The mileage on Durst's SUV, which he did not have much access to afterward, was consistent with his having driven to Los Angeles and back to San Francisco, Lewin said.
Lewin then told jurors of evidence familiar to viewers of “The Jinx,” a letter sent to police that had Berman's address and the word “CADAVER” on it. Durst's attorneys conceded in the run-up to trial that Durst had written it but have yet to explain it, and prosecutors played a clip of a Durst interview in which he says only the killer could have written it.
Nine months later while hiding in Galveston, Durst was arrested and charged with the murder of his elderly neighbor Morris Black. At his trial in 2003, Durst told jurors Black had been in his apartment with a gun that went off accidentally during a struggle that killed Black.

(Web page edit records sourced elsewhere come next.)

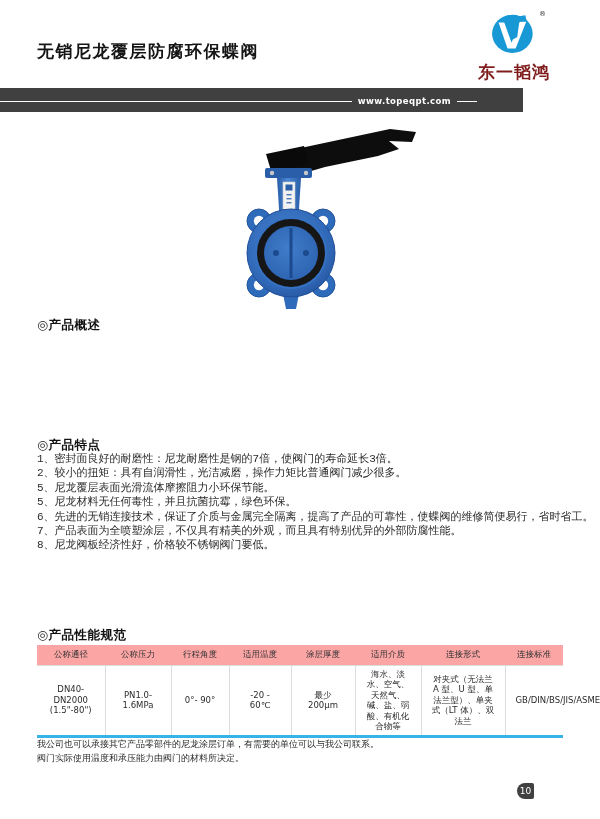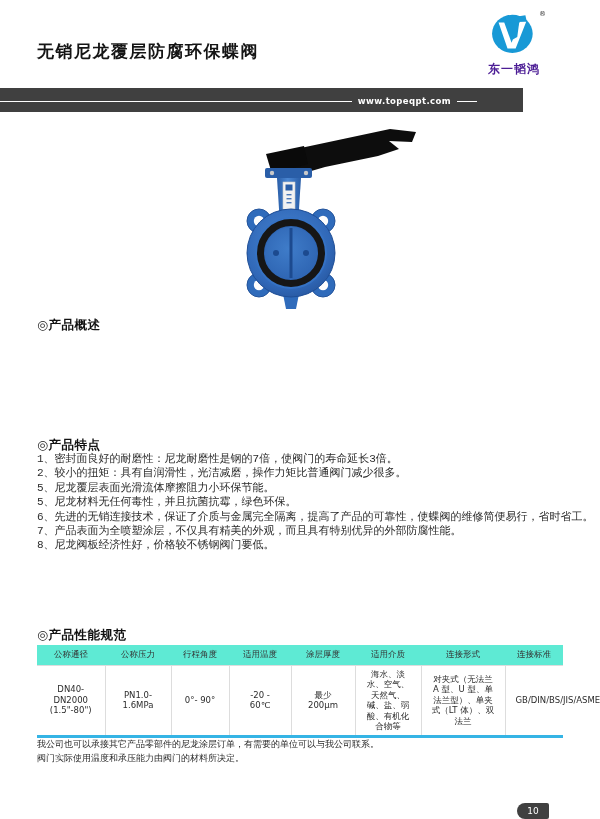"东一韬鸿" .brand-name { color: #4c1d95 -> #7f1d1d; font-size: 12px -> 17px }
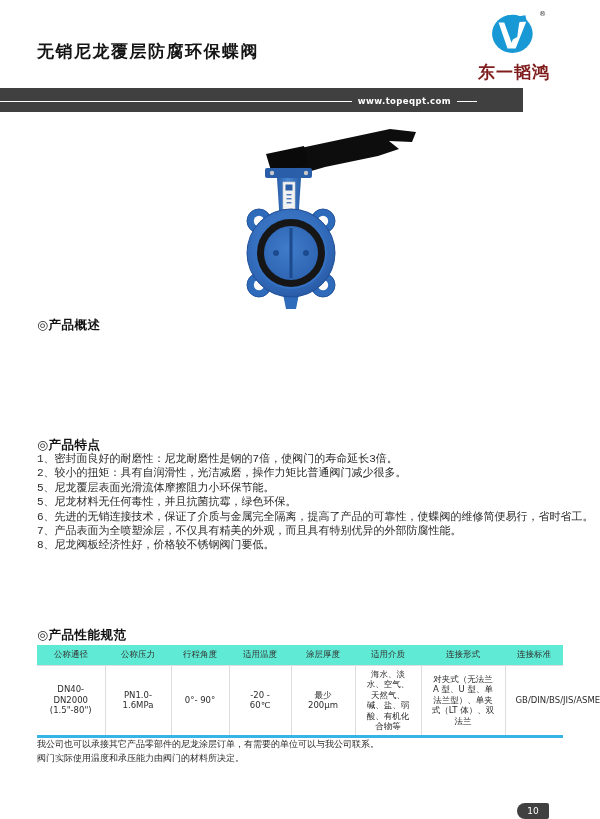"公称通径" th { background: #5eead4 -> #fca5a5 }
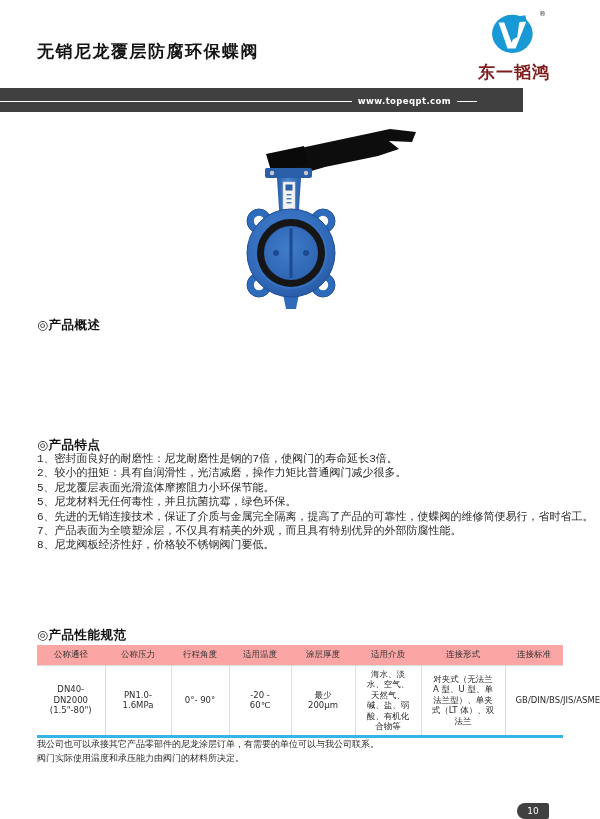"10" .page-pill { top: 803px -> 783px; width: 32px -> 17px }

Durst testified that he dismembered the body and threw it in the Gulf of Mexico, but was acquitted.
Los Angeles prosecutors are being allowed to use evidence of Black's killing in the Berman case, and Lewin on Thursday made it clear he essentially intends to show Durst was guilty of murder in that case.
Lewin gave a detailed account of the dismemberment and repeatedly told jurors that Durst “murdered” Black, prompting one of several clashes with Durst's lawyer Dick DeGuerin, who was also his attorney at the Texas trial.
“Mr. Lewin keeps saying ‘murder,’ he was found innocent of murder,” DeGuerin said.
“He was found not guilty,” Lewin snapped in response.
“There's not much difference," DeGuerin said.
“Oh yes there is!” Lewin shouted.
The judge overruled DeGuerin's objection and repeatedly urged the lawyers to calm down.